WHAT IS NEEDED:
Look through the entries below and extract exactly the lines from the one containing "Bremsscheibe ebc md2091" through the one containing "Yoda OG (Indica): 120 -> 84", ends included.

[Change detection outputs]
▼

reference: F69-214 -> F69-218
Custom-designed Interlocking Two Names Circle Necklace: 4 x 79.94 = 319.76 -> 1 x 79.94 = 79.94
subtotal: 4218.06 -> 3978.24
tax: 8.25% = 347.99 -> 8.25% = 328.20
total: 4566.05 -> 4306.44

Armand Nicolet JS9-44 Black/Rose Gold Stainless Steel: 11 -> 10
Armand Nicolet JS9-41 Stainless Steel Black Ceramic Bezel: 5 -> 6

▲
▼

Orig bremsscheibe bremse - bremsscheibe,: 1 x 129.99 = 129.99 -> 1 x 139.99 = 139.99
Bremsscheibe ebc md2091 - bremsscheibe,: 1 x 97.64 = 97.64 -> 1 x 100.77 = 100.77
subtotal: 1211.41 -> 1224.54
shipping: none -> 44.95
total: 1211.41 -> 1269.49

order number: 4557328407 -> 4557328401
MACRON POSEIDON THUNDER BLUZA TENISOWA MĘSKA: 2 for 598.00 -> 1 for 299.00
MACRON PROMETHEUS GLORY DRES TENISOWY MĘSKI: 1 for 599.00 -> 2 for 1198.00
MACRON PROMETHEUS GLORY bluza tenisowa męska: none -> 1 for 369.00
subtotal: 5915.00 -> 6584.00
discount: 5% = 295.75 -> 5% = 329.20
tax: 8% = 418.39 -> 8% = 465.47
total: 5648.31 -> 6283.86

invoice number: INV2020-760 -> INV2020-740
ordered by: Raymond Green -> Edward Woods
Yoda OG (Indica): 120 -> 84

▲
▼

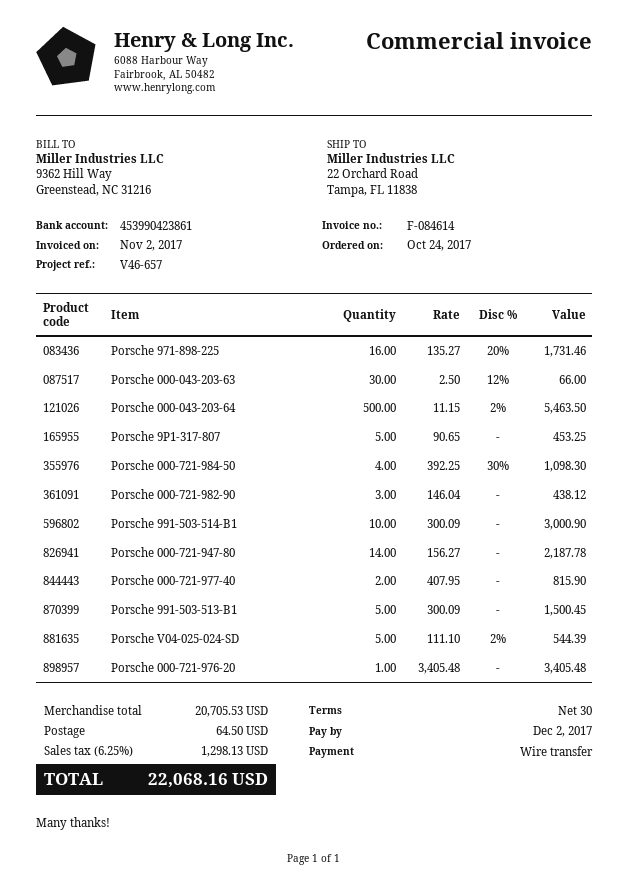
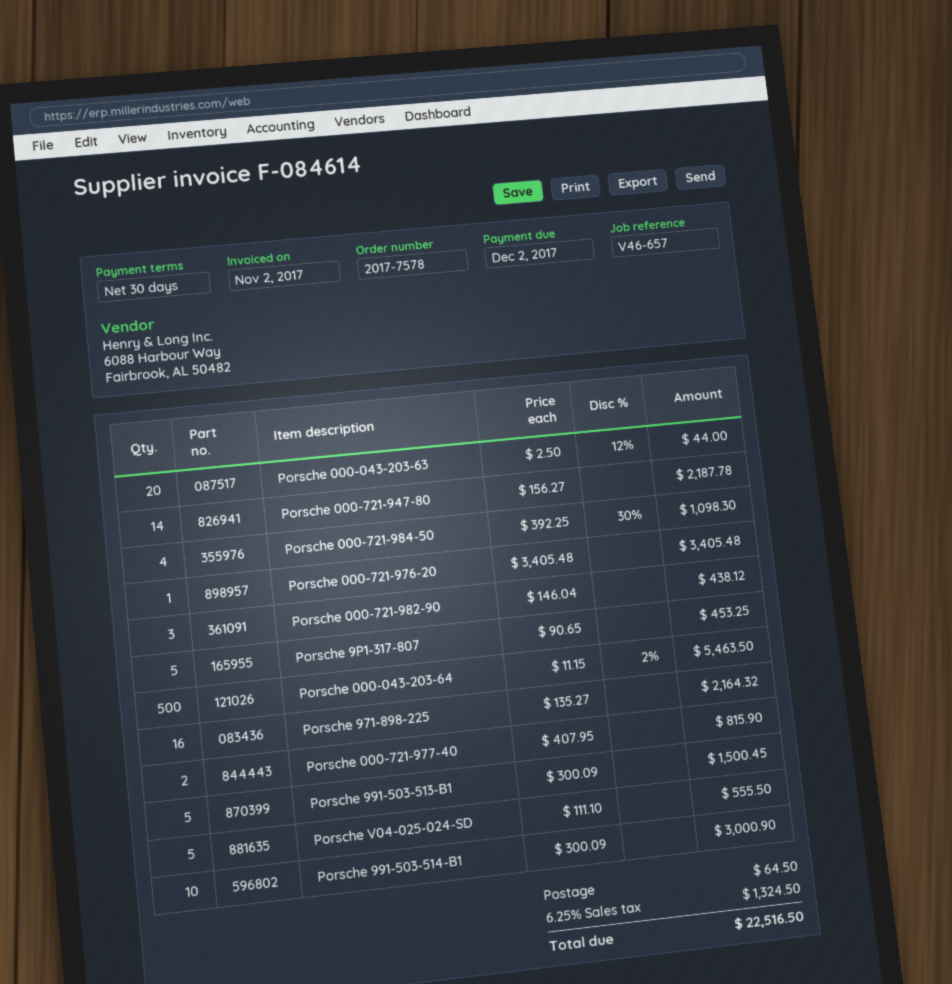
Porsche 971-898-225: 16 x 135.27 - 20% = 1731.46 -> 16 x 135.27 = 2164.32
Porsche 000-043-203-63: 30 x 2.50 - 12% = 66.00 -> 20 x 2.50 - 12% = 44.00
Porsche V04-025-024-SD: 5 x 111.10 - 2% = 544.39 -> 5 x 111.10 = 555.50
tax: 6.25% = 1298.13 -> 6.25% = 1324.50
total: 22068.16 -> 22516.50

▲

PROBLEM SOLUTION:
Bremsscheibe ebc md2091 - bremsscheibe,: 1 x 97.64 = 97.64 -> 1 x 100.77 = 100.77
subtotal: 1211.41 -> 1224.54
shipping: none -> 44.95
total: 1211.41 -> 1269.49

order number: 4557328407 -> 4557328401
MACRON POSEIDON THUNDER BLUZA TENISOWA MĘSKA: 2 for 598.00 -> 1 for 299.00
MACRON PROMETHEUS GLORY DRES TENISOWY MĘSKI: 1 for 599.00 -> 2 for 1198.00
MACRON PROMETHEUS GLORY bluza tenisowa męska: none -> 1 for 369.00
subtotal: 5915.00 -> 6584.00
discount: 5% = 295.75 -> 5% = 329.20
tax: 8% = 418.39 -> 8% = 465.47
total: 5648.31 -> 6283.86

invoice number: INV2020-760 -> INV2020-740
ordered by: Raymond Green -> Edward Woods
Yoda OG (Indica): 120 -> 84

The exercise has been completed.